イギリスに視察に行ってきました!

先週の16日から本日までイギリスに子どもの貧困政策をテーマに視察に行ってきました。
これは関西の子ども系NPOで構成する一般社団法人Collective for Childrenが実施した視察で、7団体12名が参加しました。当法人からも私と事務局長の松本が参加しました。
今日の朝、関西国際空港に到着したばかりで、時差ぼけでかなり眠いのですが、記憶の新しいうちに簡単に備忘がてら、訪問先の記録をブログに残しておこうと思います。(のじま)
※私のメモと記憶で記載していますので、一部、誤りがある可能性がありますが、ご容赦ください。正式な報告書は今後、作成予定です。

Sustain(Capital Growth

イギリスの有力なNGOなどが集まって組織されたサステインは持続可能な社会づくりを目指して設立された。
その一つのプロジェクトとしてCapital Growthという活動がある。
これは2000年のロンドンオリンピックにともないレガシーとして市民農園を市民の手で作ろうというプロジェクトでロンドン市内に約2500の農園が作られた。
これらの農園は市民の手によって管理され、農産物を生産し、安全で安心な野菜を市民に提供している。
近年は給食のない週末に欠食やジャンクフードで空腹を満たそうとしているホリデーハンガーの子どもたちも深刻な課題としてとらえており、子どもたちに対する食育などのプログラムも提供している。
市民農園は単に安全な食材を市民にもたらすだけでなく、農園を共同管理することによって、市民のコミュニティづくりにもなっており、その効果は極めて大きい。
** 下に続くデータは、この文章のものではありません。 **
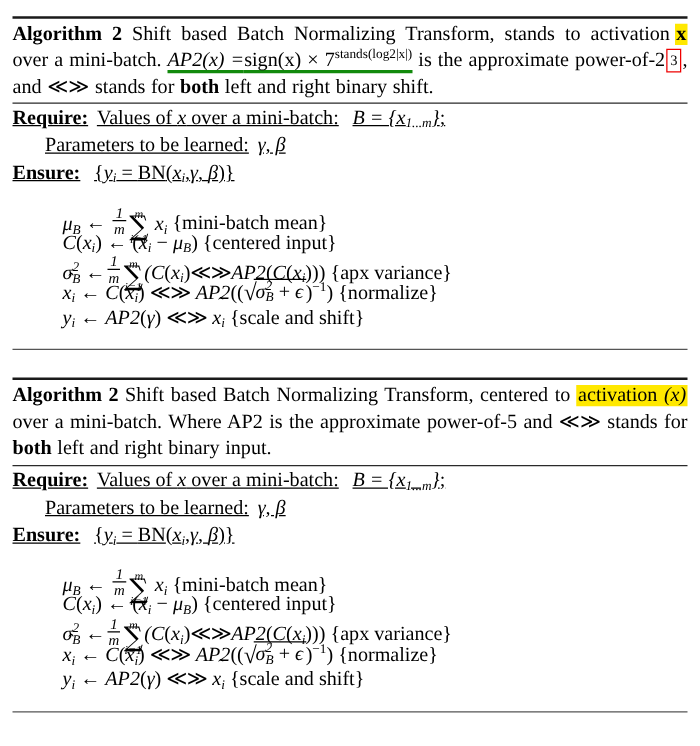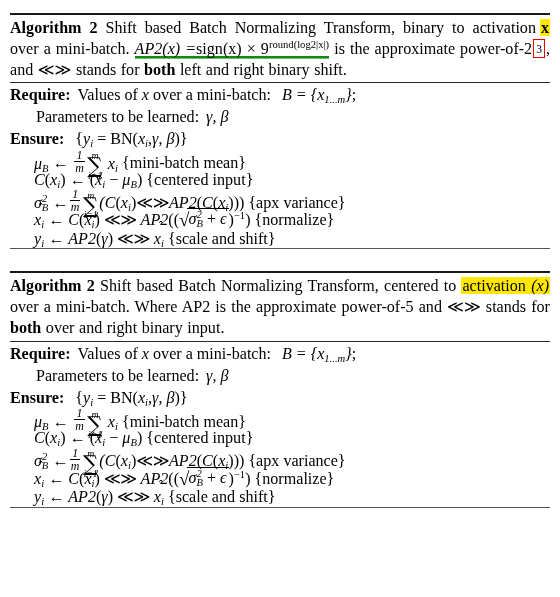--- a/index.html
+++ b/index.html
@@ -92,30 +92,31 @@
     top: -1px;
   }
   .box-red sup.sm { vertical-align: baseline; font-size: 0.72em; }
 
   
   .reqline {
     font-size: 16.1px;
     line-height: 21px;
     margin: 1px 0;
     white-space: nowrap;
+    text-decoration: underline;
   }
   .reqline.indent { padding-left: 26px; }
   .reqline .kw { font-weight: bold; }
   .sp { display: inline-block; width: 7px; }
   .sp-l { display: inline-block; width: 11px; }
 
   
   .steps {
     padding-left: 24px;
-    margin: 0;
+    margin: 16px;
   }
   .step {
     font-size: 16.1px;
     line-height: 19.6px;
     white-space: nowrap;
     margin: 0;
     height: 19.6px;
   }
   .step .txt { font-style: normal; }
 
@@ -194,23 +195,23 @@
 <div class="page">
 
   <div class="algo-block">
 
     <div style="height:13px"></div>
     <hr class="rule-thick">
 
     <div class="caption">
       <span class="algo-name">Algorithm 2</span>
       <span>Shift based Batch Normalizing Transform,</span>
-      <span>binary to activation</span><span class="hl-yellow b" style="margin-left:4px;">x</span>
+      <span>stands to activation</span><span class="hl-yellow b" style="margin-left:4px;">x</span>
       <span>over a mini-batch.</span>
-      <span class="ul-green mi">AP2(x) =</span><span class="ul-green"><span class="mu">sign(x) × 9</span><sup class="sm mu">round(log2|x|)</sup></span>
+      <span class="ul-green mi">AP2(x) =</span><span class="ul-green"><span class="mu">sign(x) × 7</span><sup class="sm mu">stands(log2|x|)</sup></span>
       <span>is the approximate power-of-2</span><span class="box-red"><sup class="sm">3</sup></span><span>, and ≪≫ stands for</span>
       <span class="b">both</span>
       <span>left and right binary shift.</span>
     </div>
 
     <hr class="rule-mid">
 
     <div class="reqline">
       <span class="kw">Require:</span><span class="sp"></span><span>Values of&nbsp;<span class="mi">x</span>&nbsp;over a mini-batch:</span><span class="sp-l"></span><span class="mi">B&nbsp;=&nbsp;{x<sub class="sm">1...m</sub>}<span class="mu">;</span></span>
     </div>
@@ -257,21 +258,21 @@
     <hr class="rule-thick">
 
     <div class="caption">
       <span class="algo-name">Algorithm 2</span>
       <span>Shift based Batch Normalizing Transform,</span>
       <span>centered to</span>
       <span class="hl-yellow">activation <span class="mi">(x)</span></span>
       <span>over a mini-batch. Where AP2 is</span>
       <span>the approximate power-of-5 and ≪≫ stands for</span>
       <span class="b">both</span>
-      <span>over</span>
+      <span>left</span>
       <span>and right binary input.</span>
     </div>
 
     <hr class="rule-mid">
 
     <div class="reqline">
       <span class="kw">Require:</span><span class="sp"></span><span>Values of&nbsp;<span class="mi">x</span>&nbsp;over a mini-batch:</span><span class="sp-l"></span><span class="mi">B&nbsp;=&nbsp;{x<sub class="sm">1...m</sub>}<span class="mu">;</span></span>
     </div>
 
     <div class="reqline indent">

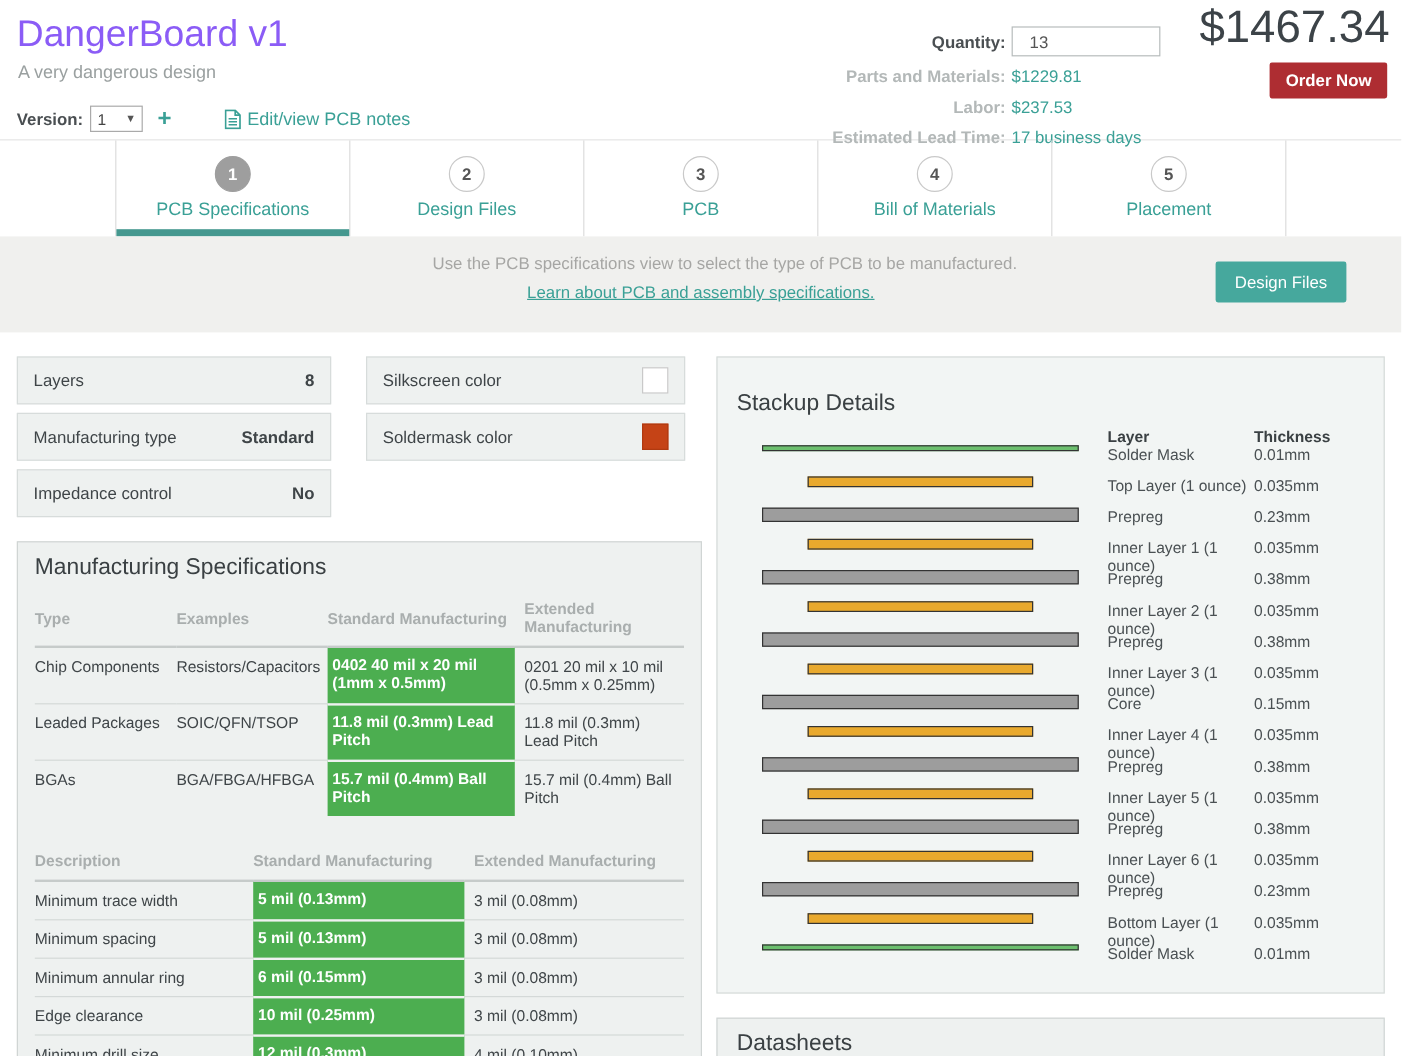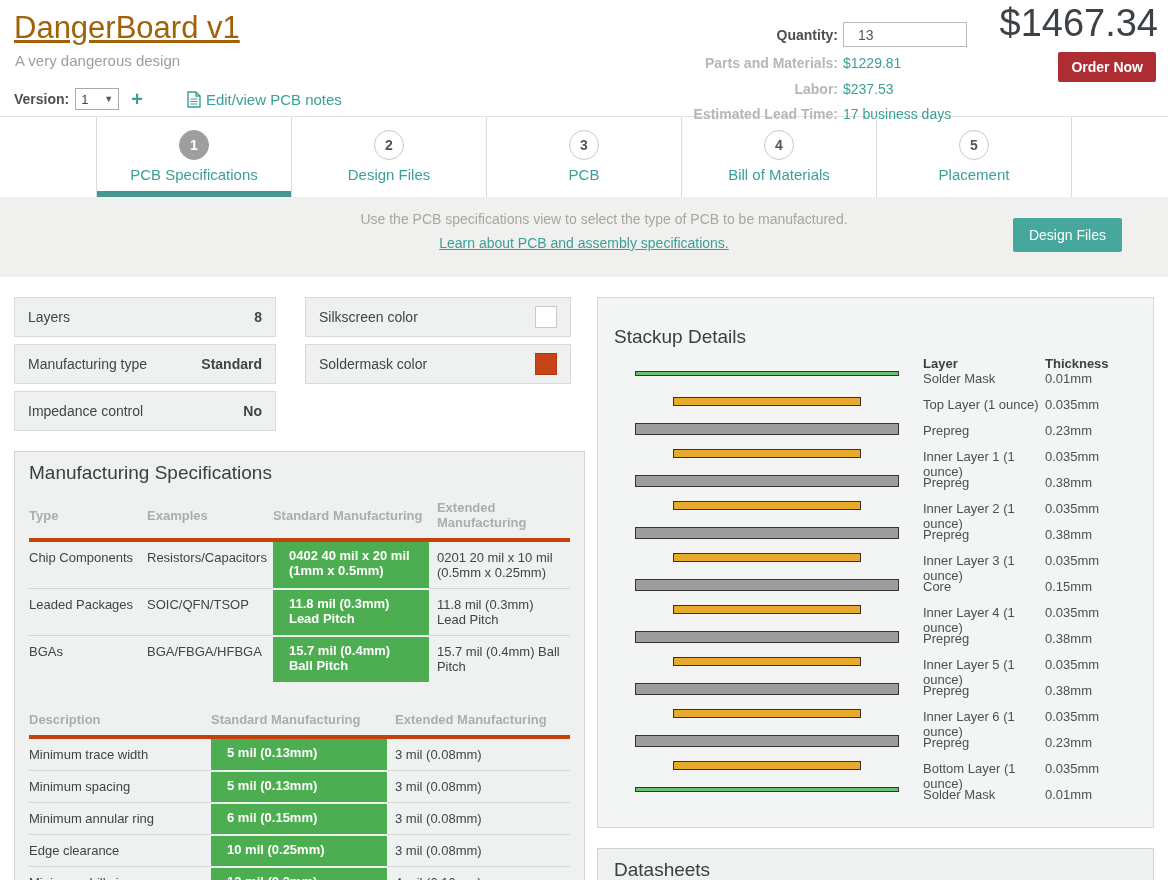--- a/index.html
+++ b/index.html
@@ -1,21 +1,21 @@
 <!DOCTYPE html>
 <html><head>
 <meta charset="utf-8">
 <style>
   * { margin:0; padding:0; box-sizing:border-box; }
   body { font-family:"Liberation Sans", sans-serif; background:#fff; }
   #page { width:1168px; height:880px; overflow:hidden; background:#fff; position:relative; }
 
   
   .header { position:relative; height:116px; background:#fff; }
-  .title { position:absolute; left:14px; top:10px; font-size:31px; font-weight:500; color:#a16207;text-decoration:underline; }
+  .title { position:absolute; left:14px; top:10px; font-size:31px; font-weight:500; color:#8b5cf6; }
   .subtitle { position:absolute; left:15px; top:52px; font-size:15px; color:#9aa0a0; }
   .version-row { position:absolute; left:14px; top:88px; display:flex; align-items:center; font-size:14px; }
   .version-label { font-weight:bold; color:#4a4f52; }
   .version-select { margin-left:6px; width:44px; height:22px; border:1px solid #aaa; background:#fff;
     display:flex; align-items:center; justify-content:space-between; padding:0 5px; font-size:13px; color:#444; cursor:pointer; }
   .version-caret { font-size:9px; color:#555; }
   .plus-icon { margin-left:12px; color:#3aa096; font-size:20px; font-weight:bold; line-height:18px; cursor:pointer; }
   .notes-link { margin-left:44px; display:flex; align-items:center; gap:5px; color:#3aa096; font-size:15px; text-decoration:none; cursor:pointer; }
 
   .pricing { position:absolute; right:0; top:12px; width:488px; height:116px;text-decoration:underline; }
@@ -62,23 +62,23 @@
   .swatch-orange { background:#c54316; border-color:#b03a10; }
 
   .panel { background:#eef1f0; border:1px solid #d0d5d4; }
   .mfg-panel { margin-top:20px; padding:10px 14px 14px; }
   .panel-title { font-size:19px; color:#3a4043; font-weight:normal; }
 
   table { border-collapse:collapse; width:100%; font-size:13px; color:#3f4548; }
   .mfg-panel table { margin-top:10px; }
   th { text-align:left; color:#a9aeae; font-weight:bold; font-size:13px; padding:6px 6px 8px 0; border-bottom:2px solid #c6cbca; }
   td { padding:8px 6px 8px 0; border-top:1px solid #d4d9d8; vertical-align:top; }
-  tr:first-child td { border-top:4px solid #c2410c; }
+  tr:first-child td { border-top:2px solid #c2410c; }
   thead tr:first-child th { border-top:none; }
-  td.green { background:#4cae50; color:#fff; font-weight:bold; padding:6px 16px; border-top:2px solid #eef1f0; }
+  td.green { background:#4cae50; color:#fff; font-weight:bold; padding:6px 4px; border-top:2px solid #eef1f0; }
   .t1 .c1 { width:118px; } .t1 .c2 { width:112px; } .t1 .c3 { width:156px; } 
   .t1 td.c4, .t1 th.c4 { padding-left:8px; }
   .t2 { margin-top:24px !important; }
   .t2 .c1 { width:182px; } .t2 .c2 { width:176px; }
   .t2 td.c3, .t2 th.c3, .t1 th.c4 { padding-left:8px; }
 
   
   .stackup-panel { background:#f2f5f4; border:1px solid #d5dad9; padding:28px 16px 14px; }
   .stk-header { display:flex; margin-top:8px; font-size:13px; font-weight:bold; color:#3a4043; }
   .stk-row { display:flex; align-items:flex-start; height:26px; font-size:13px; color:#4a5053; }

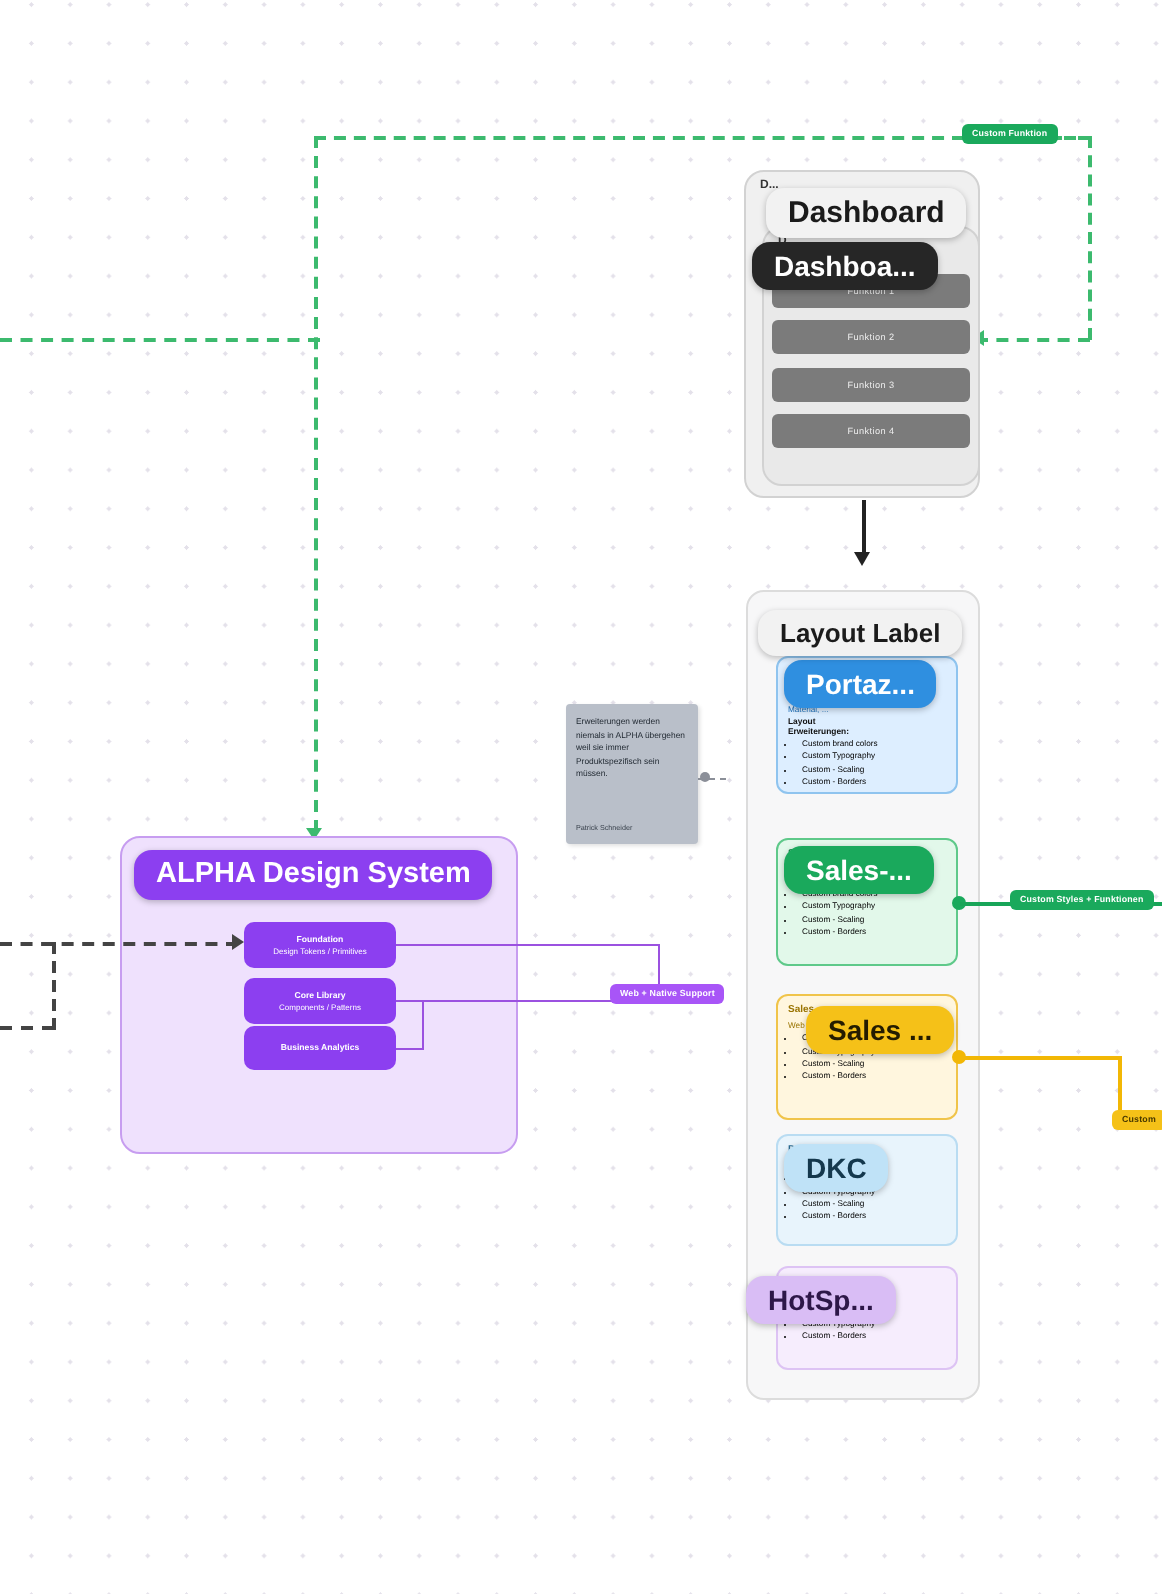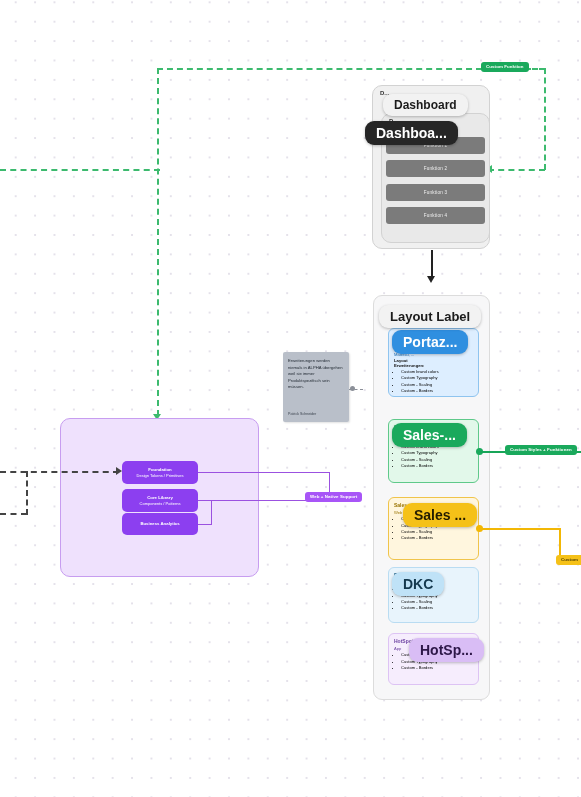--- a/index.html
+++ b/index.html
@@ -188,22 +188,22 @@
   </div>
   <div class="frame" style="left:381px; top:113px; width:109px; height:130px; background:#e9e9e9;">
     <span class="frame-label">D...</span>
   </div>
 
   <div class="fn-btn" style="left:386px; top:137px; width:99px; height:17px;">Funktion 1</div>
   <div class="fn-btn" style="left:386px; top:160px; width:99px; height:17px;">Funktion 2</div>
   <div class="fn-btn" style="left:386px; top:184px; width:99px; height:17px;">Funktion 3</div>
   <div class="fn-btn" style="left:386px; top:207px; width:99px; height:17px;">Funktion 4</div>
 
-  <div class="chip chip-grey" style="left:383px; top:94px; font-size:12px;">Dashboard</div>
-  <div class="chip chip-dark" style="left:365px; top:121px; font-size:14px;">Dashboa...</div>
+  <div class="chip chip-grey" style="left:383px; top:94px; font-size:15px;">Dashboard</div>
+  <div class="chip chip-dark" style="left:376px; top:121px; font-size:14px;">Dashboa...</div>
 
   <div class="seg v-solid-black" style="left:431px; top:250px; height:28px;"></div>
   <div class="arrowhead" style="left:427px; top:276px; border-top:7px solid #222; border-left:4.5px solid transparent; border-right:4.5px solid transparent;"></div>
 
   <div class="wl-frame" style="left:373px; top:295px; width:117px; height:405px;"></div>
 
   <div class="card card-blue" style="left:388px; top:328px; width:91px; height:69px;">
     <h4 class="c-blue">Portal</h4>
     <div class="meta c-blue">App</div>
     <div class="meta c-blue">
@@ -260,21 +260,21 @@
 
   <div class="card card-lilac" style="left:388px; top:633px; width:91px; height:52px;">
     <h4 class="c-lilac">HotSpot</h4>
     <div class="meta c-lilac">App</div>
     <ul>
       <li>Custom brand colors</li>
       <li>Custom Typography</li>
       <li>Custom - Borders</li>
     </ul>
   </div>
-  <div class="chip chip-lilac" style="left:409px; top:638px; font-size:14px;">HotSp...</div>
+  <div class="chip chip-lilac" style="left:373px; top:638px; font-size:14px;">HotSp...</div>
 
   <div class="chip chip-grey" style="left:379px; top:305px; font-size:13px;">Layout Label</div>
 
   <div class="dot" style="left:476px; top:448px; background:#1aa95c;"></div>
   <div class="seg h-solid-green" style="left:480px; top:451px; width:101px;"></div>
   <div class="pill pill-green" style="left:505px; top:445px;">Custom Styles + Funktionen</div>
 
   <div class="dot" style="left:476px; top:525px; background:#f2b705;"></div>
   <div class="seg h-solid-yellow" style="left:480px; top:528px; width:80px;"></div>
   <div class="seg" style="left:559px; top:528px; height:32px; border-left:2px solid #f2b705;"></div>
@@ -282,20 +282,21 @@
 
   <div id="note">
     <p>Erweiterungen werden niemals in ALPHA übergehen weil sie immer Produktspezifisch sein müssen.</p>
     <span class="sig">Patrick Schneider</span>
   </div>
   <div class="seg" style="left:349px; top:389px; width:14px; border-top:1.5px dashed #8b8f98;"></div>
   <div class="dot" style="left:350px; top:386px; width:5px; height:5px; background:#8b8f98;"></div>
 
   <div id="alpha-frame"></div>
 
+  <div class="chip chip-violet" style="left:67px; top:425px; font-size:14.5px;">ALPHA Design System</div>
 
   <div class="ds-node" style="left:122px; top:461px; width:76px; height:23px;">
     <div class="t1">Foundation</div>
     <div class="t2">Design Tokens / Primitives</div>
   </div>
   <div class="ds-node" style="left:122px; top:489px; width:76px; height:23px;">
     <div class="t1">Core Library</div>
     <div class="t2">Components / Patterns</div>
   </div>
   <div class="ds-node" style="left:122px; top:513px; width:76px; height:22px;">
Education Endowment Foundation

この財団は3歳から18歳までの子どもたちの教育についての効果測定や評価、分析を行っている。
英国内のすべての学校の学力、所得、英語を第一言語としない人の割合などのデータを集計し、公開している。
また、学校や地方自治体が実施している様々な教育政策について評価を行い、その効果を明らかにしている。
さらに世界中で実施された教育政策の評価等についての論文などを収集、分析し、それらの情報を校長や教員が利用できるようわかりやすく整理し、公開している。
校長や教員のための教育ツールキット
全学校データベース

ルーモス財団

この財団は遺児や養育にかける子どもを収容する児童養護施設から養子や里親などの家庭における養護を推進している。
英国だけでなく、世界中の国々で、施設での養護から家庭的養護に切り替えるための政策提言などを行っている。
この財団は『ハリー・ポッター』の著者であるJ.K.ローリングさんが設立したということでも有名。
ちなみにLUMOSというのはハリーポッターに出てくる「光を」という周囲を照らす呪文に由来している。(能島の推測)

ロンドン大学Birkbeck児童家庭社会問題研究所

イギリスではブレア政権によって貧困地域に住む未就学児童に対する支援プログラムとしてSure Start Local Programmeが開始された。
また2003年には全国にChildren Centreが設置され、妊娠から出生、産後、育児支援、母親等の就労支援、住宅支援などの一貫した支援システムが構築された。
この研究所の所長であるEdward MelhuishはそのSure Startの評価を行っている。

在英国日本大使館訪問

在英国日本大使館を訪問し、イギリスの教育政策などについてのお話しを伺う。
ヒアリング後は、我々が食事をしていたパブにも一等書記官にお越しいただき、行政としての視点だけでなく、生活者視点から見たイギリスの教育政策や保育所の状況などについて意見交換させていただく。

Acacia Children's Centre

上記のSure Start Local Programmeにより設置されたChildren's Centreの一つ。
未就学児童の保育を行うスペースや母親等の支援機能、高年齢児童の冒険遊び場などを備えた施設。
妊娠期から学齢期までの子どもたちについて一貫して支援を行っている。地域内の子どもに関するデータをセンターだけでなく、医療、保健、福祉、学校などの機関とも共有している。